Power in Post

“There is a vast difference between taking a picture and making a photograph.”
– Robert Heinecken

Post five.

Alright…yup. I’m loving it.

When I’m out shooting photos, there’s nothing else. There’s me, the camera, and the subject. Everything else disappears; I’m focused. I’m enthralled. I’m doing what I love.

Post-processing is essential to producing a quality image…and I’m gaining an appreciation for the effort that goes into the process.

But before I go any further, I have some good news and bad news.

The good news is, in the past week I’ve learned a lot more about ghosting, chromatic aberration, lens vignette, and halos — and how to minimize these issues through competent post-processing.

The bad news is, I’m having to deal with ghosting, chromatic aberration, lens vignette, and halos in my photos, which means that at best, post-processing takes a lot longer than I’d like.  And at worst, an otherwise beautiful image can be irreparably damaged by lens characteristics.

As discussed in my prior post, the software application easyHDR makes adjusting photos via High Dynamic Range techniques quite…well, easy. At least the basics anyhow.

While it’s fantastic at increasing contrast and lighting of certain areas of the image, it, too presents its own challenges: HDR processing amplifies issues that may already be hiding in my images. In some areas, this will require better technique to overcome moving forward (in lieu of far more expensive gear), and in other areas, it just blatantly increases post-processing workload.

Anyway, on to the photography!

Last Friday I ran down to Piney Point and caught a sunset. My goal was to get a shot of the sunset under the bridge and of the Piney Point lighthouse. Had some success in that arena!

First off, here’s the resulting image of the bridge:

metered image: 6″ | f/18 | 28mm | iso 100 (bracket of 7 @ 1 stop/ea)

Below is the progression of seven bracketed exposures. Exposures ran from 4/5″ – 30″.
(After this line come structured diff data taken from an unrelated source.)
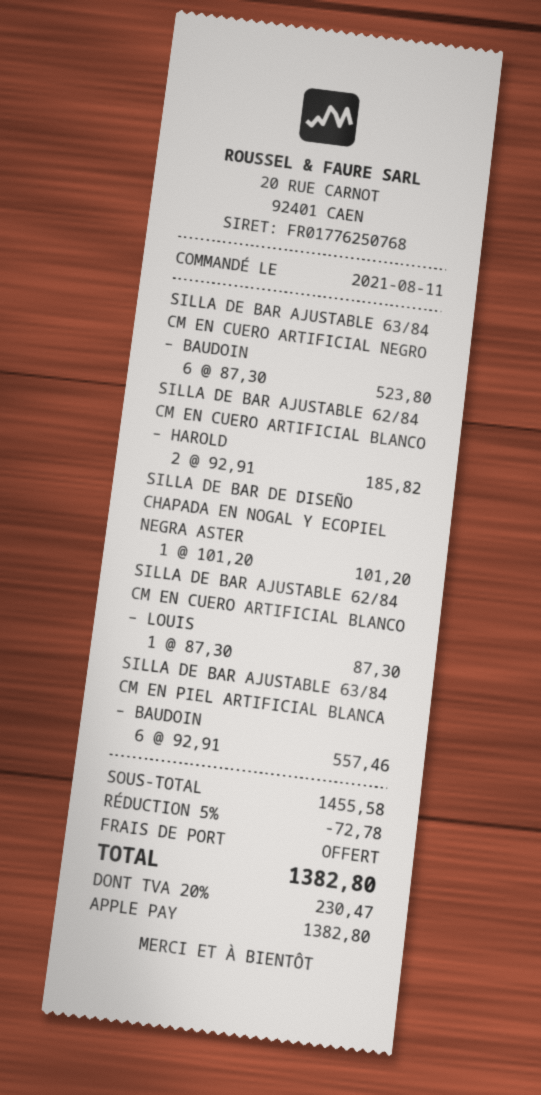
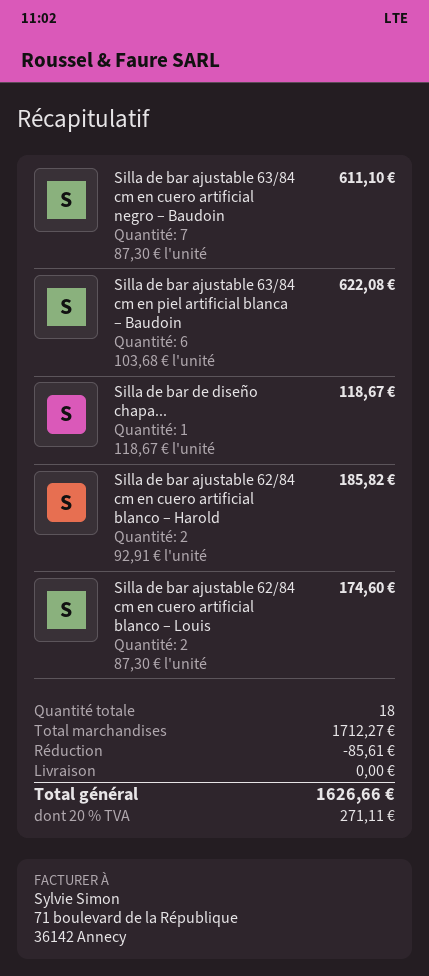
SILLA DE BAR AJUSTABLE 63/84 CM EN CUERO ARTIFICIAL NEGRO – BAUDOIN: 6 x 87.30 = 523.80 -> 7 x 87.30 = 611.10
SILLA DE BAR DE DISEÑO CHAPADA EN NOGAL Y ECOPIEL NEGRA ASTER: 1 x 101.20 = 101.20 -> 1 x 118.67 = 118.67
SILLA DE BAR AJUSTABLE 62/84 CM EN CUERO ARTIFICIAL BLANCO – LOUIS: 1 x 87.30 = 87.30 -> 2 x 87.30 = 174.60
SILLA DE BAR AJUSTABLE 63/84 CM EN PIEL ARTIFICIAL BLANCA – BAUDOIN: 6 x 92.91 = 557.46 -> 6 x 103.68 = 622.08
subtotal: 1455.58 -> 1712.27
discount: 72.78 -> 85.61
tax: 20% = 230.47 -> 20% = 271.11
total: 1382.80 -> 1626.66

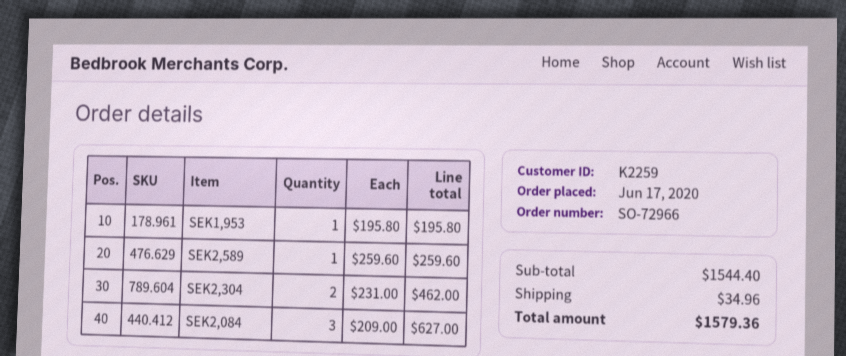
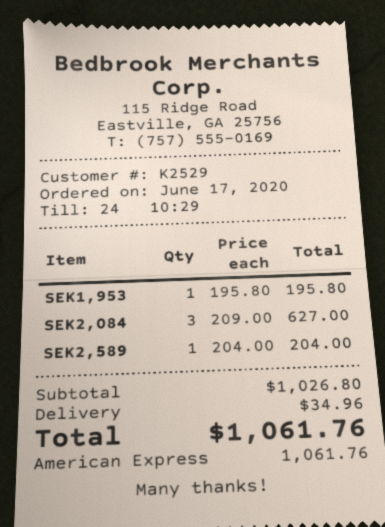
customer number: K2259 -> K2529
SEK2,589: 1 x 259.60 = 259.60 -> 1 x 204.00 = 204.00
SEK2,304: 2 x 231.00 = 462.00 -> none
subtotal: 1544.40 -> 1026.80
total: 1579.36 -> 1061.76

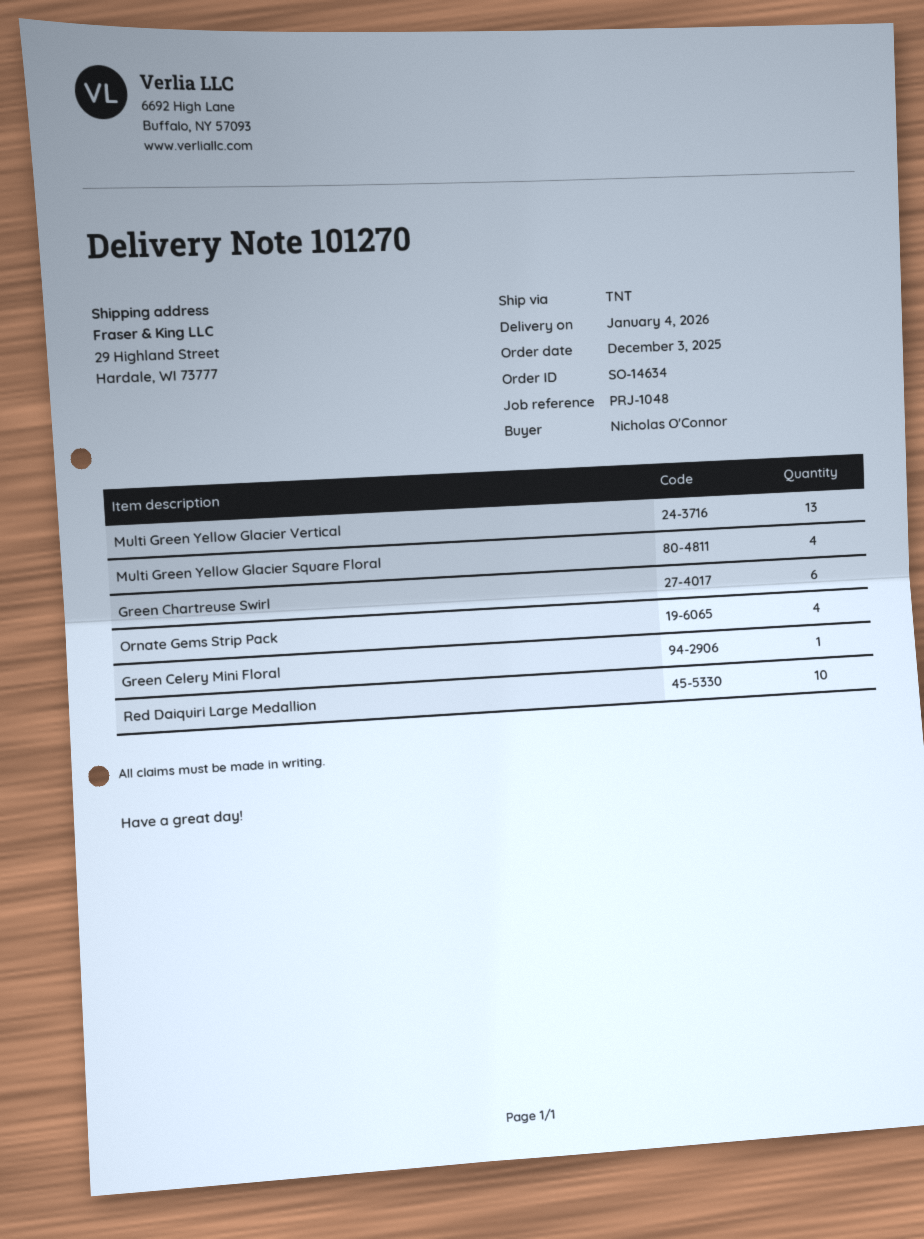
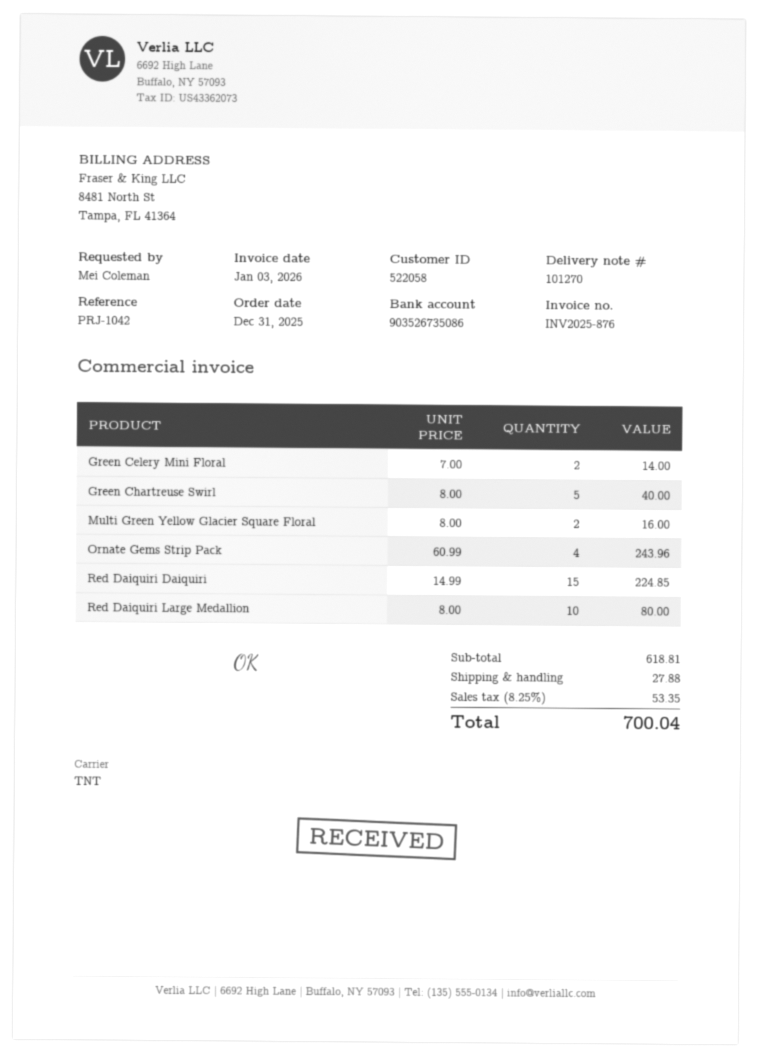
order date: 2025-12-03 -> 2025-12-31
reference: PRJ-1048 -> PRJ-1042
ordered by: Nicholas O'Connor -> Mei Coleman
Multi Green Yellow Glacier Vertical: 13 -> none
Multi Green Yellow Glacier Square Floral: 4 -> 2
Green Chartreuse Swirl: 6 -> 5
Green Celery Mini Floral: 1 -> 2
Red Daiquiri Daiquiri: none -> 15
Here’s a screen cap showing the before and after in easyHDR.  The HDR process is quite powerful.


Moving on a bit, here’s the final lighthouse photos:

metered image: 1/400″ | f/4.5 | 55mm | iso 112
metered image: 1/320″ | f/3.5 | 28mm | iso 141

I’ve also gone back and done some post-processing of prior images shot in RAW, using my new software for Low Dynamic Range adjustments.  Much improved over my manual adjustments in Photoshop – though I’ll admit easyHDR can’t top Photoshop’s ability to selectively highlight and adjust colors.

Anyway, that’s about it for now.  I can’t wait to see where this journey takes me.  What’s next?  I can only dream.

Thanks for reading.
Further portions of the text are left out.